Sylvain stiffened before Felix did, his entire body tensing up as the hall burst into applause. By far the most rambunctious cheers were from the School of Sorcery students, who all seemed quite pleased that their Annette Fantine Dominic had done so well. Felix didn’t see why Sylvain was so concerned that a bookworm was getting credit for her hard work; it would be useful to have a somewhat competent mage at Garreg Mach that year.

Until Annette Fantine Dominic stood up to collect her award. And Felix Hugo Fraldarius knocked an empty champagne glass over, sending it rolling over the table and crashing to the floor.

He could’ve sworn she looked at him as she walked by.

“Miss Dominic!” Hanneman boomed, shaking her hand several times over. “We are so thrilled to present you this award for such a remarkable achievement. I was three points off, you know. Almost had it! Now tell us, what House will you be joining in the fall?”

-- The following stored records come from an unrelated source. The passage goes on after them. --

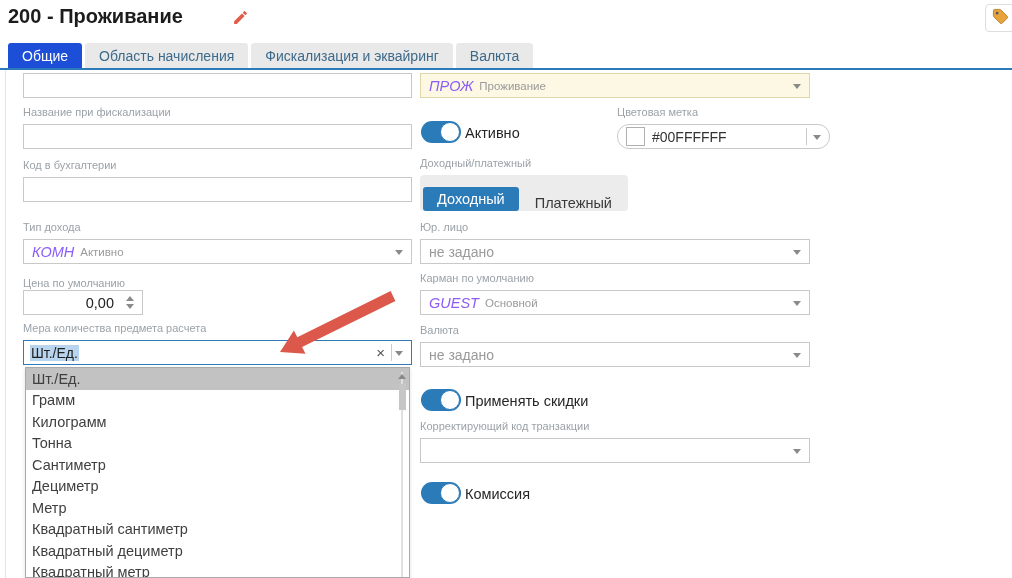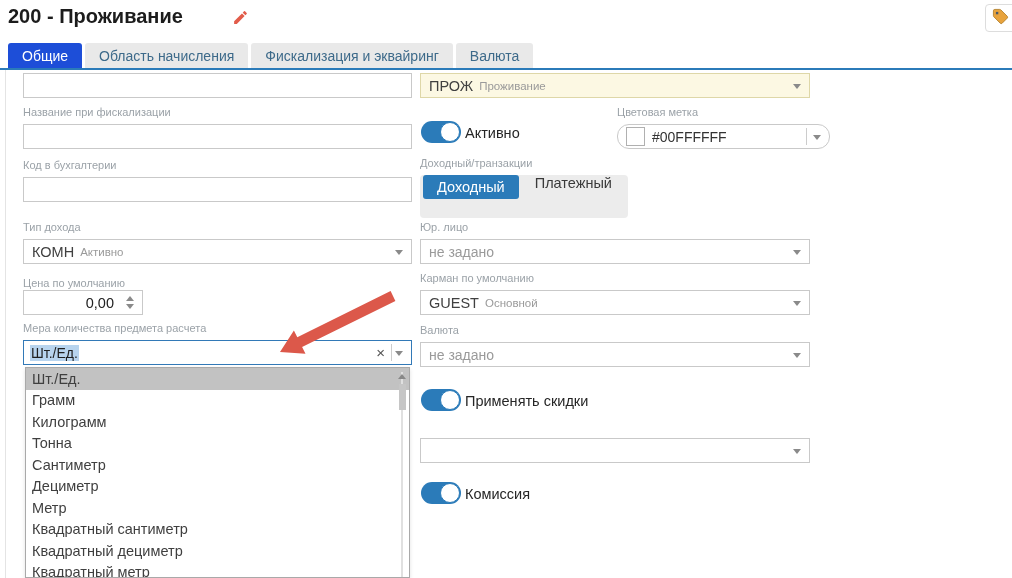--- a/index.html
+++ b/index.html
@@ -16,33 +16,33 @@
   .tab.active{background:#1d4ed8;color:#fff;}
   .tabs-underline{height:2px;background:#2b7bb9;}
   .panel-edge{width:1px;background:#e4e4e4;}
   
   .lbl{font-size:11px;color:#9ba2a8;white-space:nowrap;}
   
   .inp{height:25px;border:1px solid #c9c9c9;background:#fff;font-family:inherit;
        font-size:14px;color:#333;padding:0 8px;outline:none;}
   .sel{height:25px;border:1px solid #c9c9c9;background:#fff;display:flex;align-items:center;
        padding:0 24px 0 8px;cursor:pointer;}
-  .sel .code{font-size:14.5px;color:#404040;white-space:nowrap;}
+  .sel .code{font-size:14.5px;color:#8b5cf6;white-space:nowrap;font-style:italic;}
   .sel .sub{font-size:11.5px;color:#9a9a9a;margin-left:6px;white-space:nowrap;}
   .sel .ph{font-size:14px;color:#9a9a9a;}
   .arr{width:0;height:0;border-left:4px solid transparent;border-right:4px solid transparent;
        border-top:5px solid #8a8a8a;position:absolute;right:8px;top:50%;margin-top:-2px;}
   .sel-yellow{background:#fcf8e3;border-color:#ded7a8;}
   
   .toggle{width:40px;height:22px;border-radius:12px;background:#2b7bb9;cursor:pointer;}
   .toggle::after{content:"";position:absolute;top:1px;right:1px;width:20px;height:20px;
                  border-radius:50%;background:#fff;border:1px solid #2b7bb9;box-sizing:border-box;}
   .toggle-lbl{font-size:14.5px;color:#262626;white-space:nowrap;}
   
-  .seg{height:43px;background:#ececec;border-radius:4px;display:flex;align-items:flex-start;}
+  .seg{height:36px;background:#ececec;border-radius:4px;display:flex;align-items:flex-end;}
   .seg .on{margin:0 0 0 3px;height:24px;line-height:24px;padding:0 14px;background:#2b7bb9;
            color:#fff;border-radius:3px;font-size:14.5px;cursor:pointer;}
   .seg .off{padding:0 16px;color:#3a3a3a;font-size:14.5px;cursor:pointer;}
   
   .price{height:25px;border:1px solid #c9c9c9;}
   .price input{position:absolute;left:0;top:0;width:100%;height:100%;border:none;outline:none;
                background:transparent;text-align:right;padding-right:28px;box-sizing:border-box;
                font-family:inherit;font-size:14.5px;font-weight:normal;color:#222;}
   .spin-up{position:absolute;right:8px;top:5px;width:0;height:0;border-left:4px solid transparent;
            border-right:4px solid transparent;border-bottom:5px solid #8a8a8a;}
@@ -149,21 +149,21 @@
   <div class="abs toggle-lbl" style="left:465px;top:125px;">Активно</div>
 
   <div class="abs lbl" style="left:617px;top:106px;">Цветовая метка</div>
   <div class="abs sel" style="left:617px;top:124px;width:213px;border-radius:12px;">
     <span class="swatch"></span>
     <span style="font-size:14px;color:#333;">#00FFFFFF</span>
     <span class="color-sep"></span>
     <span class="arr"></span>
   </div>
 
-  <div class="abs lbl" style="left:420px;top:157px;">Доходный/транзакции</div>
+  <div class="abs lbl" style="left:420px;top:157px;">Доходный/платежный</div>
   <div class="abs seg" style="left:420px;top:175px;">
     <span class="on">Доходный</span>
     <span class="off">Платежный</span>
   </div>
 
   <div class="abs lbl" style="left:420px;top:221px;">Юр. лицо</div>
   <div class="abs sel" style="left:420px;top:239px;width:390px;">
     <span class="ph">не задано</span>
     <span class="arr"></span>
   </div>
@@ -177,20 +177,21 @@
 
   <div class="abs lbl" style="left:420px;top:324px;">Валюта</div>
   <div class="abs sel" style="left:420px;top:342px;width:390px;">
     <span class="ph">не задано</span>
     <span class="arr"></span>
   </div>
 
   <div class="abs toggle" style="left:421px;top:389px;"></div>
   <div class="abs toggle-lbl" style="left:465px;top:393px;">Применять скидки</div>
 
+  <div class="abs lbl" style="left:420px;top:420px;">Корректирующий код транзакции</div>
   <div class="abs sel" style="left:420px;top:438px;width:390px;">
     <span class="ph"></span>
     <span class="arr"></span>
   </div>
 
   <div class="abs toggle" style="left:421px;top:482px;"></div>
   <div class="abs toggle-lbl" style="left:465px;top:486px;">Комиссия</div>
 
   <div class="abs" style="left:268px;top:288px;width:145px;height:78px;pointer-events:none;z-index:60;">
     <svg width="145" height="78" viewBox="0 0 145 78">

“Blue Lions House, sir,” Annette said, her voice barely carrying except for the fact that Felix was straining so hard to hear it.

Felix didn’t hear much after that, nor did he try to. He looked on in horror as she accepted the certificate from Hanneman, as Dimitri strode across the hall to give her an overly enthusiastic handshake that somehow turned into an awkward hug, as her table of peers led another round of wild, raucous applause that made her blush just as hard as when she was talking to him, except that she was actually happy.

“On the bright side,” Sylvain yelled to him over the applause. “You have all year to convince her to change her mind.”

Felix pushed back his chair and walked out of the room without responding or looking back. He was out the side doors and on his way to the training grounds before the applause had even died down. Dimitri had been right; the sunset was beautiful that evening.

Felix desperately reached for a sword at his hip that wasn’t even there, and walked just a little faster.

It was going to be a long year.

**Author's Note:**

> Felix rolls up to Annette's C-support like eyyyy it's my best friend Annette and she turns around and tells him that he's an evil goblin who doesn't deserve love. I'm not saying the entire thing is Sylvain's fault, but I am saying I wouldn't be surprised if the entire thing is Sylvain's fault.
> 
> I don't know how recommendations or scholarships or tuition or any of that stuff works in the game, but I do think it would be nice if lots of people clapped and cheered for Annette while she got a major award. That's just a nice vision. And it makes up for how awful a day everyone else in this fic is having (except Mercedes, who's having an excellent evening on the whole).
> 
> It's been a while since I've done an actual, standalone one shot, I guess! Feels nice. Everything on my WIP list right now is either super short or multichapter, but maybe I'll loop back to this format soon; it was a lot of fun. Hope you liked it!